**Exercise goal:** Only the lines that hold "解读大网信时代数字政府建设的新形势" should be in the answer, each copied from the data below.

**Dataset entries:**
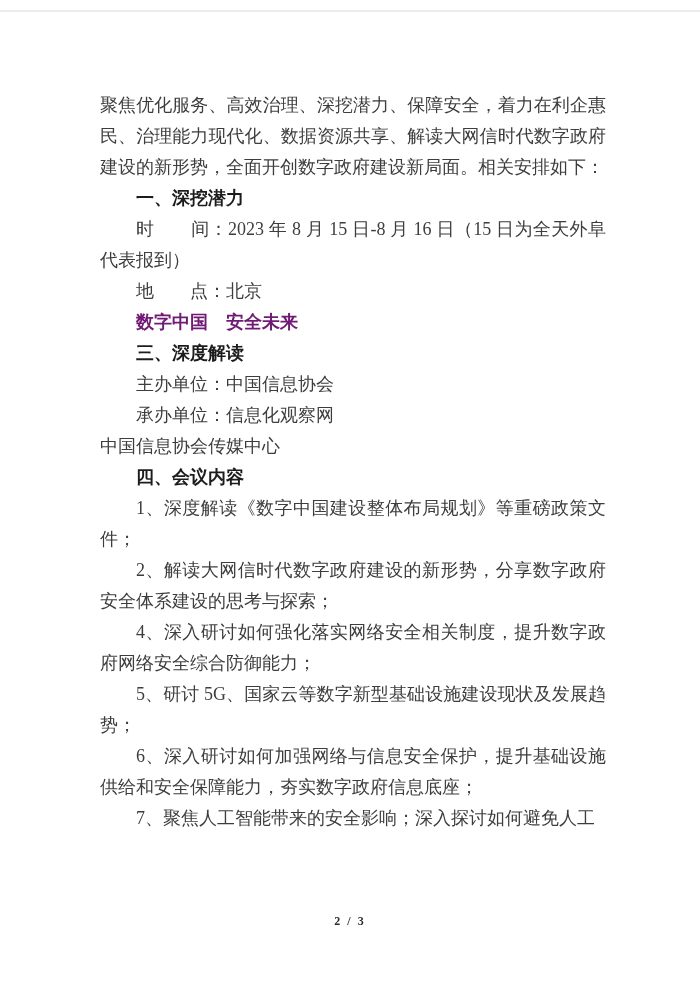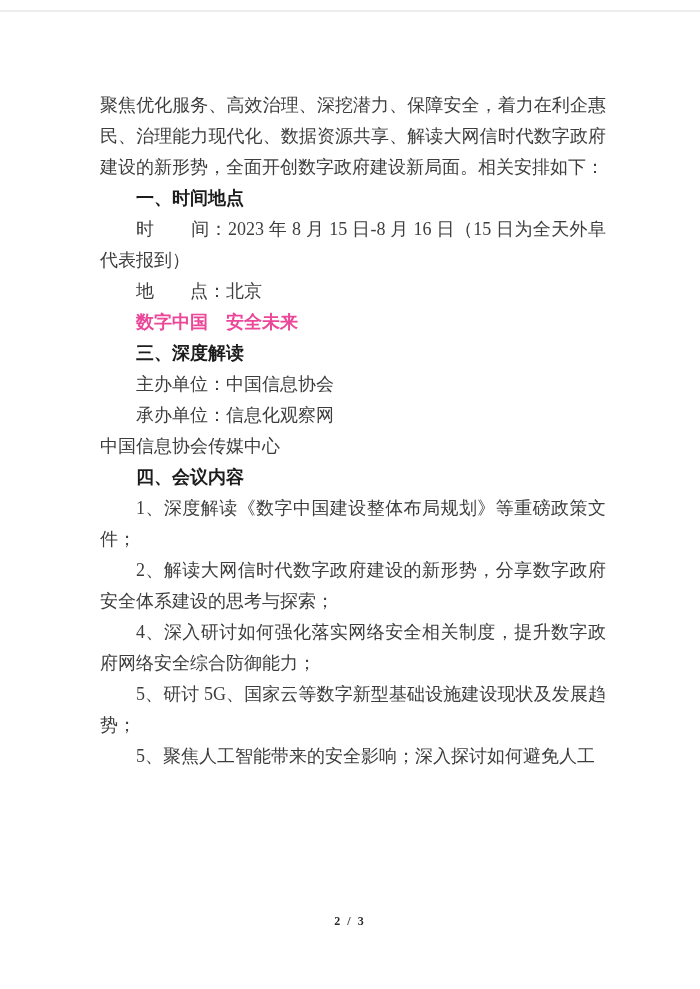--- a/index.html
+++ b/index.html
@@ -45,21 +45,21 @@
   }
   .heading {
     font-family: "Liberation Sans", "DejaVu Sans", sans-serif;
     font-weight: 700;
     color: #1c1c1c;
     text-indent: 2em;
   }
   .bold-line {
     font-family: "Liberation Sans", "DejaVu Sans", sans-serif;
     font-weight: 700;
-    color: #ec4899;
+    color: #701a75;
     text-indent: 2em;
   }
   .org-continuation {
     padding-left: 6.5em;
     text-indent: 0;
   }
   .footer-page-number {
     position: absolute;
     top: 914px;
     left: 0;
@@ -76,21 +76,21 @@
 <body>
 
 <div class="page">
 
   <div class="scan-line-top"></div>
 
   <div class="doc">
 
     <p>聚焦优化服务、高效治理、深挖潜力、保障安全，着力在利企惠民、治理能力现代化、数据资源共享、解读大网信时代数字政府建设的新形势，全面开创数字政府建设新局面。相关安排如下：</p>
 
-    <p class="heading">一、时间地点</p>
+    <p class="heading">一、深挖潜力</p>
 
     <p class="indent">时　　间：2023 年 8 月 15 日-8 月 16 日（15 日为全天外阜代表报到）</p>
 
     <p class="indent">地　　点：北京</p>
 
 
     <p class="bold-line">数字中国　安全未来</p>
 
     <p class="heading">三、深度解读</p>
 
@@ -104,20 +104,21 @@
 
     <p class="indent">1、深度解读《数字中国建设整体布局规划》等重磅政策文件；</p>
 
     <p class="indent">2、解读大网信时代数字政府建设的新形势，分享数字政府安全体系建设的思考与探索；</p>
 
 
     <p class="indent">4、深入研讨如何强化落实网络安全相关制度，提升数字政府网络安全综合防御能力；</p>
 
     <p class="indent">5、研讨 5G、国家云等数字新型基础设施建设现状及发展趋势；</p>
 
+    <p class="indent">6、深入研讨如何加强网络与信息安全保护，提升基础设施供给和安全保障能力，夯实数字政府信息底座；</p>
 
-    <p class="indent">5、聚焦人工智能带来的安全影响；深入探讨如何避免人工</p>
+    <p class="indent">7、聚焦人工智能带来的安全影响；深入探讨如何避免人工</p>
 
   </div>
 
   <div class="footer-page-number">2 / 3</div>
 
 </div>
 
 </body></html>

**Answer to this exercise:**
     <p>聚焦优化服务、高效治理、深挖潜力、保障安全，着力在利企惠民、治理能力现代化、数据资源共享、解读大网信时代数字政府建设的新形势，全面开创数字政府建设新局面。相关安排如下：</p>
     <p class="indent">2、解读大网信时代数字政府建设的新形势，分享数字政府安全体系建设的思考与探索；</p>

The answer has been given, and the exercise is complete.